Argentina's Left Turn May Upset Trump's Plans for South America
WHY YOU SHOULD CARE
The U.S. might have just lost a key ally in its effort to dethrone Venezuela's Nicolás Maduro.
By Benedict Mander
Barely 30 seconds into a brief speech thanking thousands of supporters on the night of his election victory in Argentina, Alberto Fernández had already taken firm sides on two of the most divisive issues in the region.
After congratulating the leftist Evo Morales on his fiercely disputed victory in Bolivia’s presidential elections the previous weekend, he went on to demand the release of Brazil’s imprisoned former President Luiz Inácio Lula da Silva.
“Free Lula!” he cried, to roars of approval.
The U.S. wants two things in Latin America: security and stability … instability [in Argentina] just creates more problems.
Juan Gabriel Tokatlian, Torcuato di Tella University
Many Brazilians are convinced that the left-wing former trade unionist is guilty of corruption as charged — not least the right-wing President Jair Bolsonaro.
Fernández’s provocation fueled fears that he will pursue a radical foreign policy in the vein of previous Peronist governments, despite Argentina’s urgent need for good relations with the International Monetary Fund (IMF) and international creditors as it teeters on the brink of its ninth sovereign debt default.
Hopes of a more moderate approach “may be wishful thinking,” says Benjamin Gedan, who leads the Argentina Project at the Wilson Center in Washington, D.C. He describes Fernández’s “completely unnecessary” remarks as a “very discouraging signal.”
The new Argentine president-elect provided more clues to his foreign policy in a flurry of tweets responding to congratulations on his election victory from leaders across the region.
Friendly replies were reserved for left-wing allies, in particular, “dear” Morales — the only like-minded leader among Argentina’s neighbors — and Andrés Manuel López Obrador in Mexico, who received Fernández on Monday in his first trip abroad since winning the presidency.
Fernández said he would work with López Obrador “hand in hand.” But his comments to Venezuela’s autocratic leader Nicolás Maduro were more ambiguous, saying the poverty and inequality rampant in the region should be solved with the “full force” of democracy.
The Argentine president-elect did not have any message for the hot-headed Bolsonaro, who has confirmed that he will not attend Fernández’s inauguration after declaring that the Argentine electorate made the “wrong choice.”
In August, the Brazilian former army captain called Fernández a “leftist bandit” and he retaliated by describing Bolsonaro as “racist, misogynist and violent.” Relations deteriorated further last week when Bolsonaro’s son Eduardo retweeted a picture of himself cradling a machine gun beside a photograph of Fernández’s son Estanislao, who was dressed up in drag.

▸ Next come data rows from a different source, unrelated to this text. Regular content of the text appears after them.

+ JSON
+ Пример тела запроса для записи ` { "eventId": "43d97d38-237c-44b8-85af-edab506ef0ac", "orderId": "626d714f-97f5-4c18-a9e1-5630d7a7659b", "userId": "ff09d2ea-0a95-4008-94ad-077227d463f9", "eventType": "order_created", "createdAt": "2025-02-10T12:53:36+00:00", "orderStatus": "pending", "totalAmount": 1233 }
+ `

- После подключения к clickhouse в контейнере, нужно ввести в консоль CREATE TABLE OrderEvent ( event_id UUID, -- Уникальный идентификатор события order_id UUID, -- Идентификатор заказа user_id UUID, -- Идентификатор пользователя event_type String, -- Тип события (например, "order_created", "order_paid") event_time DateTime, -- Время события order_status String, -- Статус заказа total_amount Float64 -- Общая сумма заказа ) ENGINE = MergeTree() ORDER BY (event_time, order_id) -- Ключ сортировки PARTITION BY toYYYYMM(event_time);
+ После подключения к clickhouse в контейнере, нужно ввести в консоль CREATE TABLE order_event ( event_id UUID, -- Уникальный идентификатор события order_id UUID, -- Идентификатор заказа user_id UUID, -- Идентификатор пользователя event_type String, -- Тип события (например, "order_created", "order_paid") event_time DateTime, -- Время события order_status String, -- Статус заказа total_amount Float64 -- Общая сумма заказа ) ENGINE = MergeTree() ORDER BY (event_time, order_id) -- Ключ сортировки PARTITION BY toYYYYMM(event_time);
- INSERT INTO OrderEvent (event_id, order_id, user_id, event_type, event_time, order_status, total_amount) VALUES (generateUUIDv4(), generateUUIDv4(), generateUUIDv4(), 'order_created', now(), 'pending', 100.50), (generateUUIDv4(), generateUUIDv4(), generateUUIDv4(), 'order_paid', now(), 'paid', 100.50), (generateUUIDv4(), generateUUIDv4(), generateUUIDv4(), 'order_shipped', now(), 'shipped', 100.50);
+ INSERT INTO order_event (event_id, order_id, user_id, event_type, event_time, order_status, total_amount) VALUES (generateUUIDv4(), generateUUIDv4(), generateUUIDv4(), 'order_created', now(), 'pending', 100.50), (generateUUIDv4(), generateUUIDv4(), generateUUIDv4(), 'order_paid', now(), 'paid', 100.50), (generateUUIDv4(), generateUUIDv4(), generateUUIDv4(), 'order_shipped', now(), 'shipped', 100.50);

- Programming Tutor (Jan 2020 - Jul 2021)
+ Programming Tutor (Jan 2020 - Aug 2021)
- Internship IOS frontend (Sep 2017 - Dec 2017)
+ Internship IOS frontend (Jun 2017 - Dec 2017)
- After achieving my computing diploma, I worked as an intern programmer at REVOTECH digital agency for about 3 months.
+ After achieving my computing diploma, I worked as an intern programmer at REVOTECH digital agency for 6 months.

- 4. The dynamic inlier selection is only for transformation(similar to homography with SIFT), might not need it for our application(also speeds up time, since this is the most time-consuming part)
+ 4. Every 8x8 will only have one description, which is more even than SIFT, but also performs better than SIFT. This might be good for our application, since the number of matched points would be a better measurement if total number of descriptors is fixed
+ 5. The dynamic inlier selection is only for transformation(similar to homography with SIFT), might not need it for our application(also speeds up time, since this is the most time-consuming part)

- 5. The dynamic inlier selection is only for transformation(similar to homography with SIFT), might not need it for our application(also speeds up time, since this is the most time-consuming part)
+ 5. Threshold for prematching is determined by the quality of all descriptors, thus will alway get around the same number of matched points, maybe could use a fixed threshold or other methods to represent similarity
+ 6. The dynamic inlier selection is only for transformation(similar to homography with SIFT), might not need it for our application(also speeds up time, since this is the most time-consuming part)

Attempting to “transcend ideological differences” with Brazil’s provocative leader is one of the two great challenges Fernández faces, says Patricio Carmody, a member of the Argentine Council for International Relations, a nonprofit academic institution.
Maintaining good relations with Argentina’s largest trading partner is crucial given their host of shared interests, such as the regional trade bloc Mercosur, which some fear Bolsonaro is scheming to exit.
Perhaps even more importantly, Fernández must keep up good relations with both the U.S. and China. That will be particularly challenging given China’s growing presence in the region — a trend that many in Washington see as a threat, especially given the Asian giant’s secrecy-shrouded, military-run, satellite-tracking station in Patagonia.
But Gedan fears that Argentina’s relations with the U.S. could be undermined by a U-turn in its policy toward Venezuela, given that the issue is “by far the No. 1 priority” in the region for U.S. President Donald Trump.
That makes it “an inevitable source of tension,” he says, adding that a policy change could have serious implications for Argentina’s negotiations with the IMF, due to the U.S.’s unique veto power over major policy decisions as the fund’s largest shareholder.
Until now, the U.S. has relied on the outgoing president, Mauricio Macri, to take a leading role in the region in condemning Maduro’s dictatorial regime. Many believe Macri’s close relationship with Trump explains why the IMF was so quick to support Argentina with its largest-ever loan during a currency crisis last year.
Juan Gabriel Tokatlian, an international relations specialist at Torcuato di Tella University in Buenos Aires, believes it is “highly probable” that Argentina will become the first country to withdraw its recognition of Juan Guaidó as Venezuela’s interim president. But he also argued that the U.S. was unlikely to want to “shoot itself in the foot” by flexing its muscles at the IMF with a hardline stance against Argentina.
“The U.S. wants two things in Latin America: security and stability,” he says. Given that so many other countries in the region are in crisis, such as the destabilizing protests continuing in close U.S. ally Chile, “instability [in Argentina] just creates more problems. [The U.S.] can’t have so many hot spots in the region,” says Tokatlian.
Diana Tussie, an international relations specialist at the Latin American Social Sciences Institute, argues that the shifting balance of power in the region means that all players will be forced to be more pragmatic.
“Alberto is someone who knows how to get out of a tight spot,” she says. “He has been besieged before, and look where he is now. He is very pragmatic.”